« microformats links | Main | EA/SOA are about business process, not technology »

April 01, 2008

Microsoft Summit on Repository Interop - notes

April 1, 2008 - I had read the posting by Savas (probably via Lorcan), so it was great to have an opportunity to hear about Microsoft's thinking directly from them.  The most dramatic announcement was that Microsoft Research will be developing entirely on the Linux platform.

UPDATE: Lee Dirks said I almost gave him a heartattack with my little April Fools' prank, and the day is wearing on, so it's time to update and move my text up from the bottom...

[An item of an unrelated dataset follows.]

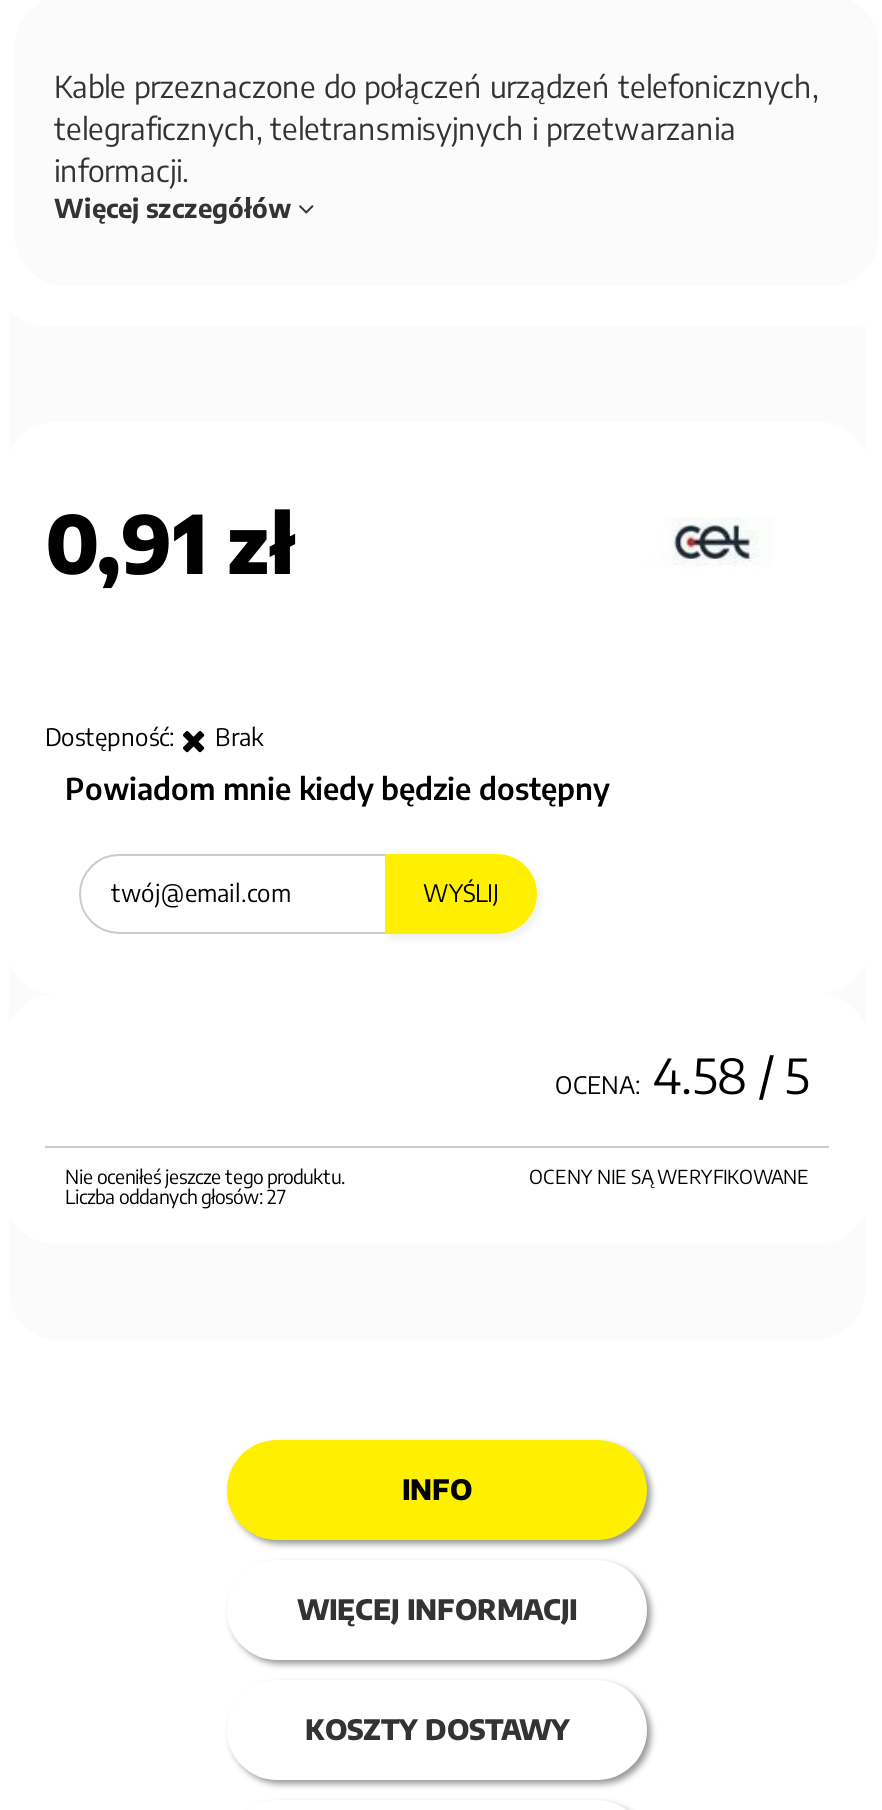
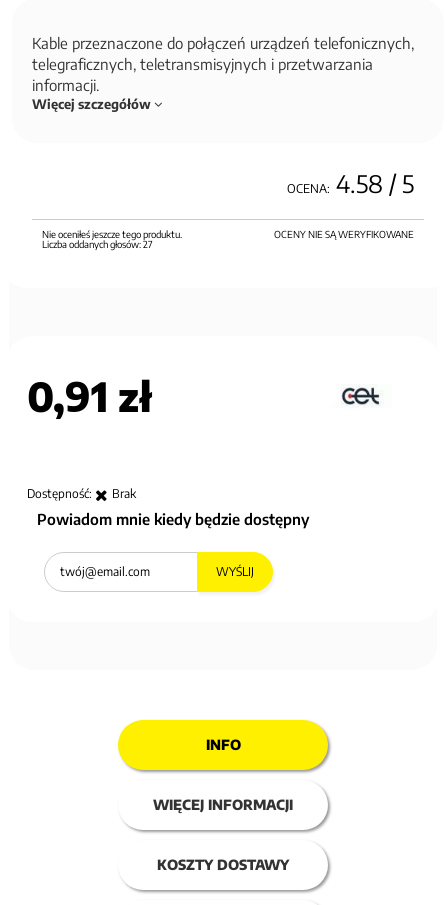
moved down: 0,91 zł | Dostępność: | Brak | Powiadom mnie kiedy będzie dostępny | WYŚLIJ

moved up: OCENA: 4.58 / 5 | OCENY NIE SĄ WERYFIKOWANE | Nie oceniłeś jeszcze tego produktu. | Liczba oddanych głosów: 27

Thanks go to Lee Dirks and David Flanders for making my first full day in Southampton a very interesting one.  The Linux platform bit is was my contribution to April Fools.  MS Research Tech Computing are in fact of course entirely dedicated to Microsoft platforms.  ENDUPDATE

For further discussion of the MS Repository Platform efforts, they have created a group

http://community.research.microsoft.com/forums/90.aspx

I'm sure it has happened before, but it was the first time I had seen the leads/directors of Fedora (Sandy Payette), Dspace (Michele Kimpton) and Eprints (Les Carr) brought together.

There was a lot about SWORD and also some on OAI-ORE.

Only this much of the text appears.